Promouvoir les ateliers psy et ETP
Les patients se tournent vers des stratégies non médicamenteuses pour soulager les douleurs, en particulier la kinésithérapie réalisée par deux tiers des répondants qui, en majorité (75 %) ont jugé les séances utiles. Un tiers a consulté un psychiatre et/ou un psychologue (notamment pour des thérapies cognitivo-comportementales) et près de 7 personnes sur 10 y ont trouvé une aide. Moins d’une personne sur cinq a testé l’éducation thérapeutique du patient (ETP) pour apprendre à vivre avec une maladie chronique, pourtant plus de deux tiers ont été satisfaits.
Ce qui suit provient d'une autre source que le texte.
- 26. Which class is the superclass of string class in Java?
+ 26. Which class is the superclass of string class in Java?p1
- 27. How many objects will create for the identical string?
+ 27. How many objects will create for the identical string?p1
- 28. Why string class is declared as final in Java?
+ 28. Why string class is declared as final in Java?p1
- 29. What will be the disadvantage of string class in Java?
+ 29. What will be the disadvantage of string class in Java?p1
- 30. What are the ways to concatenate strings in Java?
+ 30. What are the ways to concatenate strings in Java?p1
« Les séances “psy” et d’ateliers ETP gagneraient sûrement à être mieux connues : plus souvent proposées et mieux acceptées de la part des patients », a commenté le Pr Francis Berenbaum, rhumatologue à l’hôpital Saint-Antoine (AP-HP) et chercheur Inserm. Dans le même temps, près de 60 % des répondants ont fait appel à des thérapies complémentaires : les médecines psychocorporelles (hypnose, méditation, sophrologie…) par une personne sur cinq, des approches non validées par une sur six.
Alors qu’aucun médicament ne permet encore de contrer l’évolution de l’arthrose, la plus fréquente des maladies rhumatismales (près de 10 millions de personnes en France), l’Inserm essaie d’affiner l’approche en travaillant à définir des phénotypes (caractéristiques cliniques et biologiques), ce qui permettra d’évaluer les médicaments dans des groupes plus homogènes. Plusieurs projets de recherche sont ainsi en cours au sein du réseau Road to 2030, lancé par l’Inserm en avril 2024 sur les maladies ostéoarticulaires sous la coordination du Pr Berenbaum.
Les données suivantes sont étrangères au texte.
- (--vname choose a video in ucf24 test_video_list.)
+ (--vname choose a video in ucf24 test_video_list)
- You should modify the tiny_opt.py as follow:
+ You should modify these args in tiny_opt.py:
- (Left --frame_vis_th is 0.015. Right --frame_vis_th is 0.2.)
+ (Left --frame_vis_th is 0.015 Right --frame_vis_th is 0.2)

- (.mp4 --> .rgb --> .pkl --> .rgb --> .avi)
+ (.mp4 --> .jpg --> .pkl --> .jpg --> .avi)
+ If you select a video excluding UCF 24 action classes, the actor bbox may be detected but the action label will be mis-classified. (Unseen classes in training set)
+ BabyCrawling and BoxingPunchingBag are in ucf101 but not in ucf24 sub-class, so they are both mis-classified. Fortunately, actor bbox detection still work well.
Road to 2030 : de multiples projets dans l’arthrose
De multiples projets sont menés pour décrypter les mécanismes déclencheurs mais aussi soulager la douleur. L’intelligence artificielle est mise à contribution dans GO-Pain pour recueillir un maximum d’informations sur les douleurs liées à l’arthrose. Un essai clinique Inflam Motion, lancé par une équipe Inserm/Sorbonne Université/AP-HP étudie l’administration intra-articulaire d’un analogue du GLP-1, le liraglutide, dans 20 centres en Europe et en Amérique du Nord. D’autres recherches visent à régénérer le squelette et les articulations, dont le projet Carn qui se base sur des ARN thérapeutiques en utilisant les vésicules extracellulaires (produites par les cellules stromales mésenchymateuses) pour les véhiculer. Quant au projet Stromaev, il se concentre sur la production à grande échelle de vésicules extracellulaires, dotées en elles-mêmes de propriétés thérapeutiques.